Hello SchedMD, We are running into an issue when specifying certain combinations of constraints in our environment. We use the job_submit script to append "&[intel14|intel16|intel18|(amr|acm)|nvf|nal|nif]" automatically to any user specified constraint. This keeps jobs from running across different generations of nodes. For example, a user specified constraint of "v100" would result in a constraint of "v100&[intel14|intel16|intel18|(amr|acm)|nvf|nal|nif]", since there are both nvf and intel18 nodes with the v100 feature, this constraint ensures that multi-node jobs are allocated to only one type of nodes instead of both. The issue we are seeing is when a user specifies a constraint of intel18 and more than 40 CPUs. The job_submit script translates this constraint into "intel18&[intel14|intel16|intel18|(amr|acm)|nvf|nal|nif]". We don't have any nodes with the intel18 feature and more than 40 CPUs, so this request should fail, but it instead gets granted on nodes with the amr feature. It appears SLURM is confused by the (amr|acm) nested within the brackets and other OR constraints. Or maybe we are misunderstanding the constraint syntax. What we want is for multi-node jobs to be limited to only one type of node feature except for amr and acm which are compatible. Should parentheses within brackets work this way?

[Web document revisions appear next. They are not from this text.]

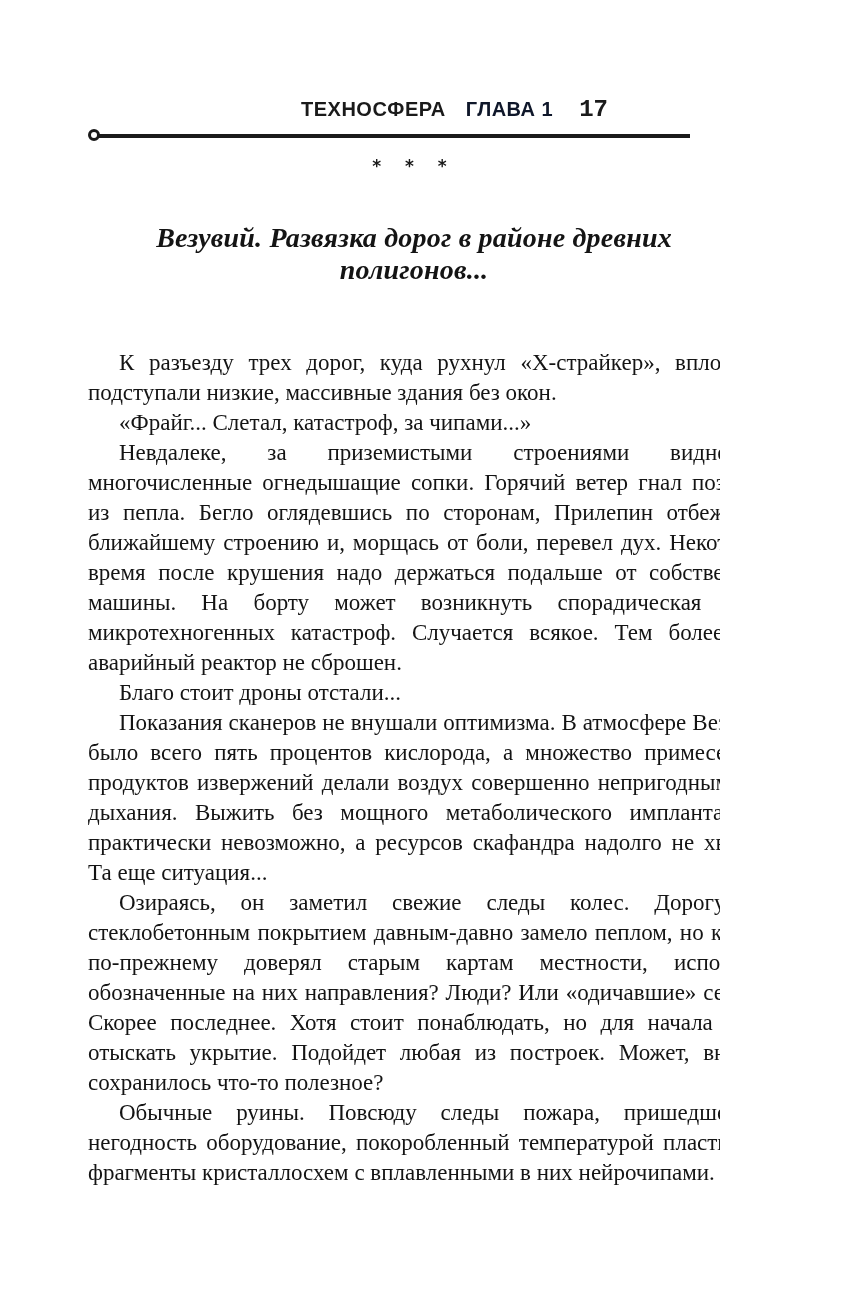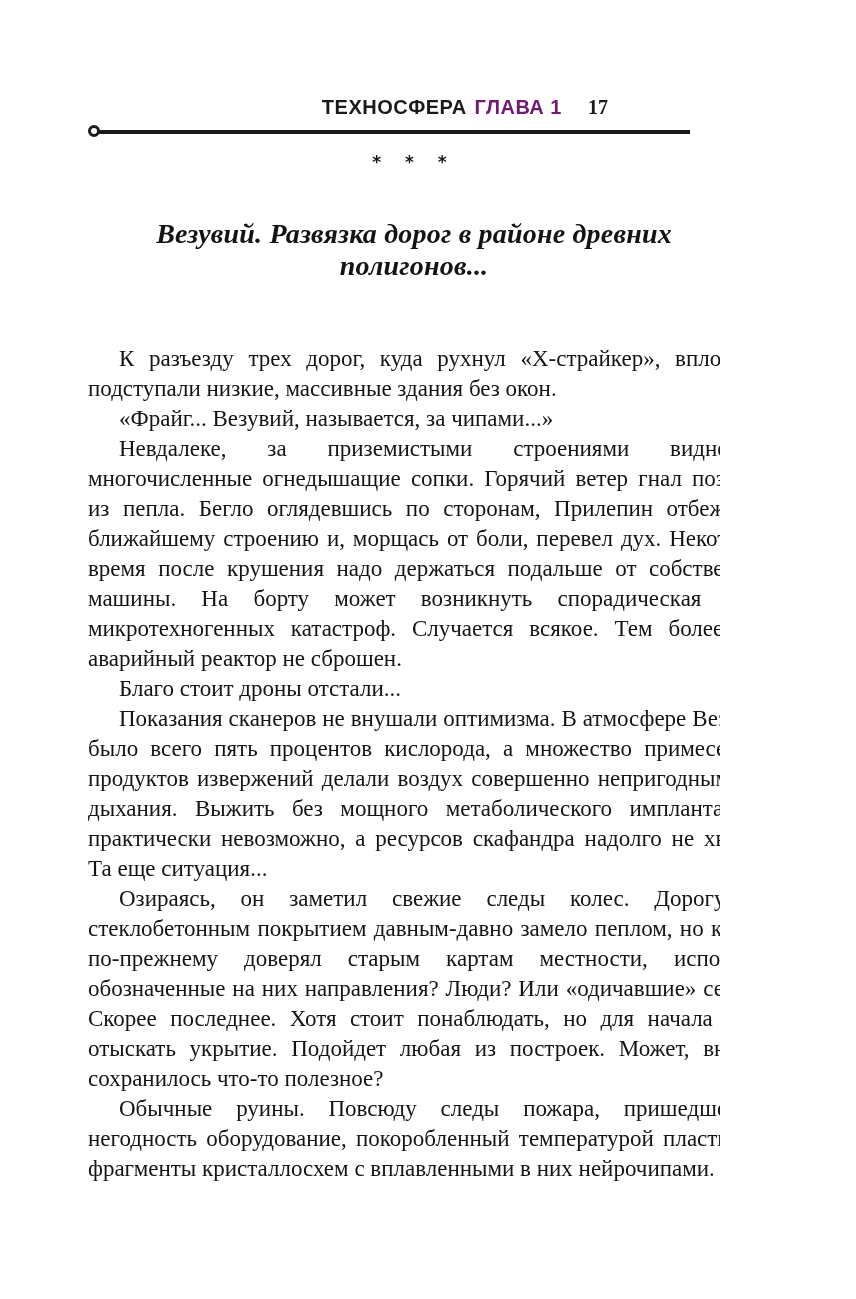"ГЛАВА 1" .chapter-label { color: #701a75 -> #0f172a; margin-left: 8px -> 20px }
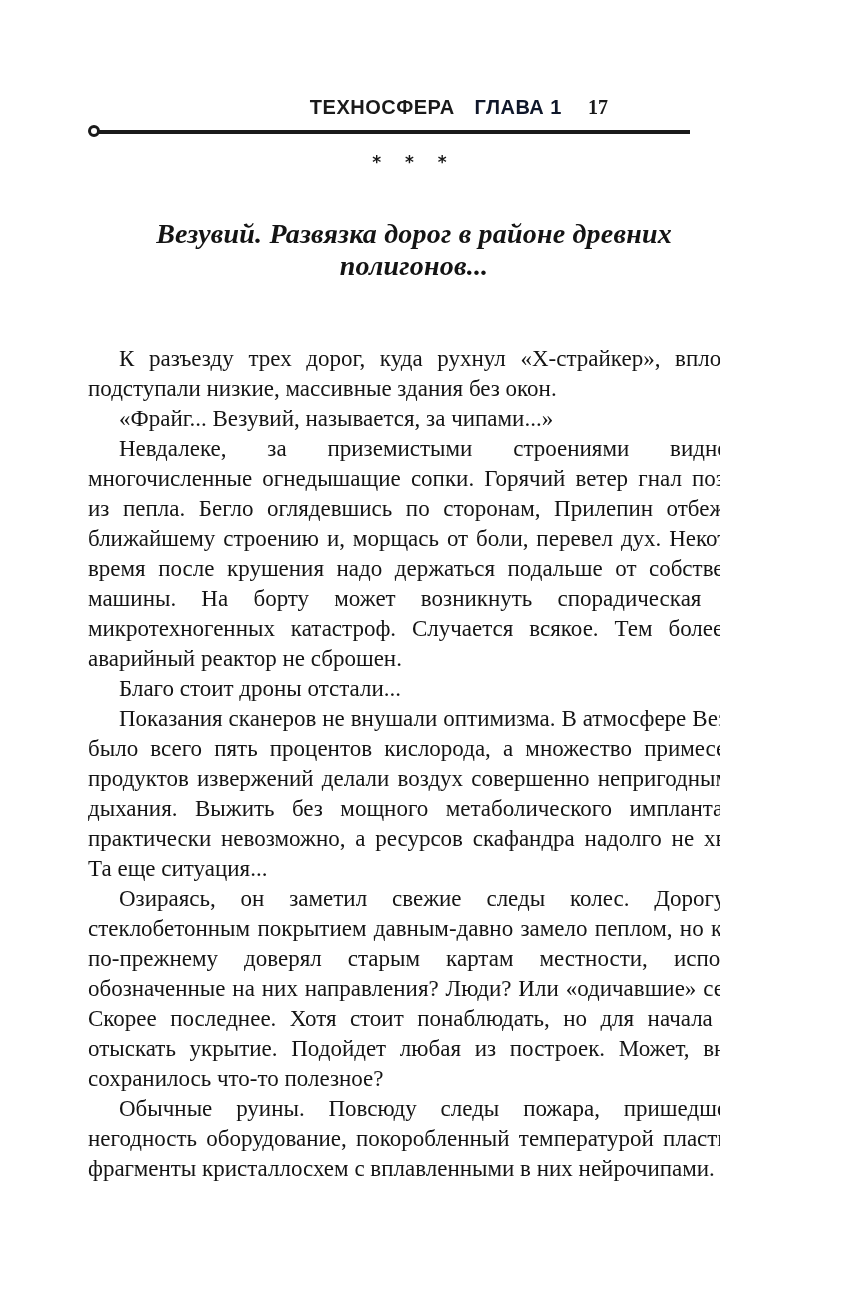"17" .page-number { font-family: Liberation Serif, serif -> Liberation Mono, monospace; font-size: 20px -> 24px }
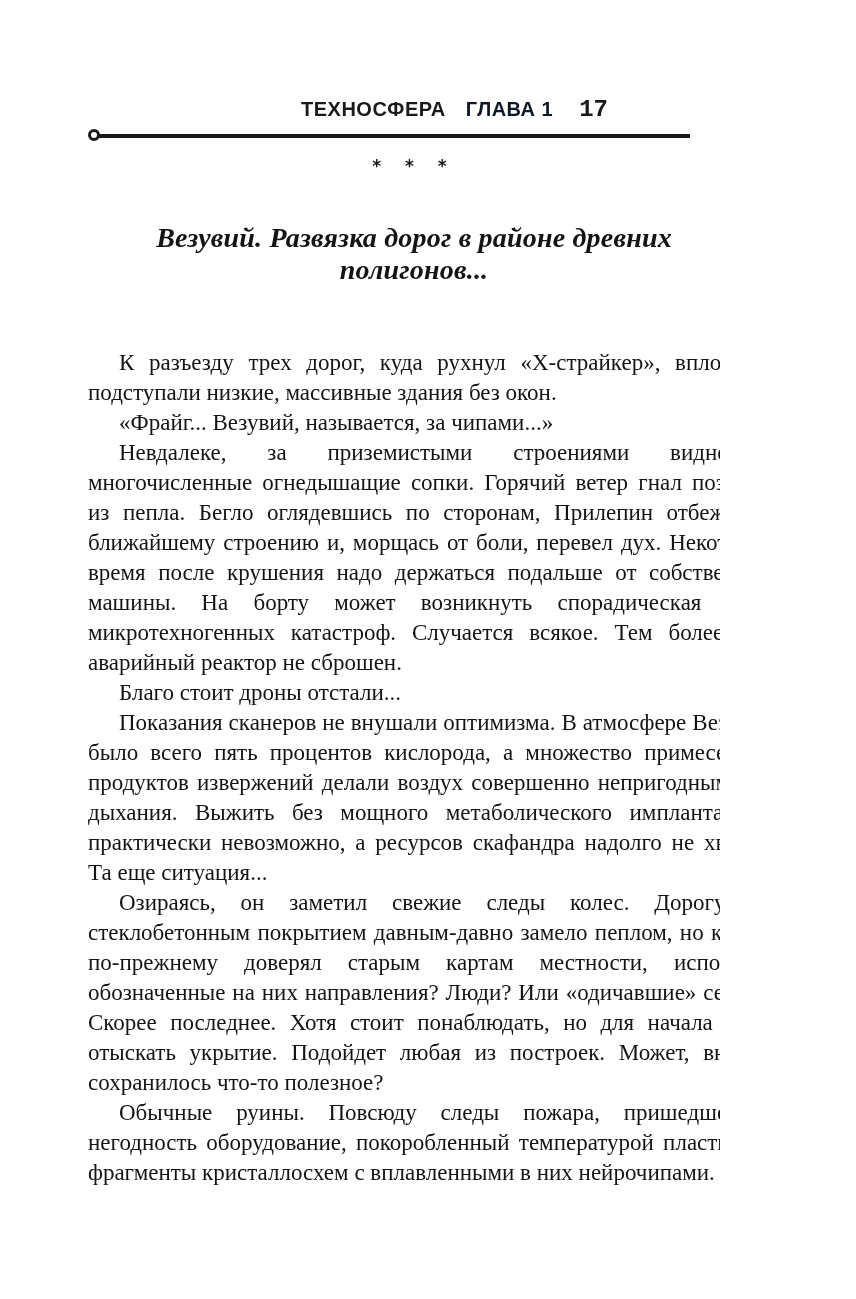"«Фрайг... Везувий, называется, за" p { text: Везувий, называется -> Слетал, катастроф }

Created attachment 29300 [details] Slurm Configuration
Hi Steve, The parentheses inside of brackets are supposed to work as you expect them to. I can reproduce this. The parentheses inside the brackets is OR'ing its nodes with everything that came before it. A quick solution is to *prepend* your job submission script's constraint instead of *append*. By putting your job submission script's constraint before the user's, the user's constraints are AND'd afterward. Can you let me know if this fixes your issue? I'm looking into a solution.
Hello Marshall, Prepending the bracketed constraint instead of appending them does resolve this issue for us. Thanks! Steve
Hi Steve, We have fixed this in commits 1faa51ef69..dedd9f6fcc. They'll be part of 23.02.1. I'm closing this as fixed.